- VCD cover
- Directed by: Rajasekhar
- Written by: Rajasekhar
- Produced by: Hem Nag
- Starring: Thiagarajan Sulakshana
- Cinematography: V. Ranga
- Edited by: R. Vittal S. B. Mohan
- Music by: Ilaiyaraaja
- Production company: Hem-Nag Films
- Release date: 10 January 1986;
- Country: India
- Language: Tamil

= Murattu Karangal =

1986 film

Murattu Karangal is a 1986 Indian Tamil-language Western film written and directed by Rajasekhar. The film stars Thiagarajan and Sulakshana, with Sathyaraj, Jaishankar, Ravichandran and Bhanu Chander in supporting roles.

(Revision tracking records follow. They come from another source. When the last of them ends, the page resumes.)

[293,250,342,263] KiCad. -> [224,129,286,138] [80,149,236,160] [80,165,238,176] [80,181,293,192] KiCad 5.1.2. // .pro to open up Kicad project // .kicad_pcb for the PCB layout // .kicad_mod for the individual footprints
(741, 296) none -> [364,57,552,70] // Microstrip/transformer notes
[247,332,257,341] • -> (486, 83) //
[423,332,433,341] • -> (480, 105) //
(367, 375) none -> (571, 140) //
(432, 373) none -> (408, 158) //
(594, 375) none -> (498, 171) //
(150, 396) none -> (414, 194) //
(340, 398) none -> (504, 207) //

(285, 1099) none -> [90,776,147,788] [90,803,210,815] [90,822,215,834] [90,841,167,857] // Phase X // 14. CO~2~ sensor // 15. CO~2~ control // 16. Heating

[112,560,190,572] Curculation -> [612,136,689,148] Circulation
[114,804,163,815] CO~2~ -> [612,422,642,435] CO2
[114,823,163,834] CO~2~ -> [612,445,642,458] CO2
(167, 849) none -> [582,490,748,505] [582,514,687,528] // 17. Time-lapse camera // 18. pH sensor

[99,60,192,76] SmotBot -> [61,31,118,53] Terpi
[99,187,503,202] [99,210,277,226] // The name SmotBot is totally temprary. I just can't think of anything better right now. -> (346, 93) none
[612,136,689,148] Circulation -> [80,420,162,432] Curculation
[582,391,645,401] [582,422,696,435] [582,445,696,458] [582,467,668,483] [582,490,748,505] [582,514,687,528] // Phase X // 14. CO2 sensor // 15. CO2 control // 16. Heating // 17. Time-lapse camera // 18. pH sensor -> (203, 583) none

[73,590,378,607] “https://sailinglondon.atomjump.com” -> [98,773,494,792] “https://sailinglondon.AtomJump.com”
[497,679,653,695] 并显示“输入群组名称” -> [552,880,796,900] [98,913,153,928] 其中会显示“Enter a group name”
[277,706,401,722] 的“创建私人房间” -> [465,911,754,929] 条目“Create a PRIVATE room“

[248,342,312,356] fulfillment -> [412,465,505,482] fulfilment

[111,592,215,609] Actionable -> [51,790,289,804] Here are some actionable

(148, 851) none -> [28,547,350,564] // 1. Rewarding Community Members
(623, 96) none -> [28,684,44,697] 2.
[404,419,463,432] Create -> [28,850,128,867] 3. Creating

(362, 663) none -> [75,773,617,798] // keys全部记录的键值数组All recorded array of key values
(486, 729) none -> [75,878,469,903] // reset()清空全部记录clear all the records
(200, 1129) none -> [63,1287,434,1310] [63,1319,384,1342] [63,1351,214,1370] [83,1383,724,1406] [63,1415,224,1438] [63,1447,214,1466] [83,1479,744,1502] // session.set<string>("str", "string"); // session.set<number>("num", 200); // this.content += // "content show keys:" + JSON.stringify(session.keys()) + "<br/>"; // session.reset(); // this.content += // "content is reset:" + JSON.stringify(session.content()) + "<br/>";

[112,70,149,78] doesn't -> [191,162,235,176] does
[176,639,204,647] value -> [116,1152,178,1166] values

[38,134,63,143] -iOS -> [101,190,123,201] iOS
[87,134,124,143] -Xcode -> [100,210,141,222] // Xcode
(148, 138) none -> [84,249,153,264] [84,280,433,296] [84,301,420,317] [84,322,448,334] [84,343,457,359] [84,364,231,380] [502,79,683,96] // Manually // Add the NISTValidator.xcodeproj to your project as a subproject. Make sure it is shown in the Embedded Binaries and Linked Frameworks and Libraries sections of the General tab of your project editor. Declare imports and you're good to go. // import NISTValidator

It was released on 10 January 1986.

== Cast ==
- Thiagarajan as Veeran
- Sathyaraj as Kabali
- Sulakshana as Valli
- Jaishankar as Kaali
- Ravichandran as Muthu
- Bhanu Chander as Maari
- Sivachandran as Rahman
- Karate Mani
- Anumanthu
- Chalapathi Rao
- Senthil
- T. K. S. Natarajan
- Chelladurai
- Master Vimal
- Suvaraj
- Disco Shanthi

== Soundtrack ==
The music was composed by Ilaiyaraaja.

| Song | Singers | Lyrics |
| "Kanni Ponnu" | S. Janaki | Vairamuthu |
| "Rathiri Paattu" | Gangai Amaran, K. S. Chithra, B. S. Sasirekha, Malaysia Vasudevan | Vaali |
| "Kaavalukku Saamy" | Ilaiyaraaja |
| "Naan Unnaithane" | K. S. Chithra | Gangai Amaran |
| "Oru Poongodi" | Vani Jairam |

== Reception ==
Jayamanmadhan of Kalki panned the film, saying the cinematography was its only redeeming feature.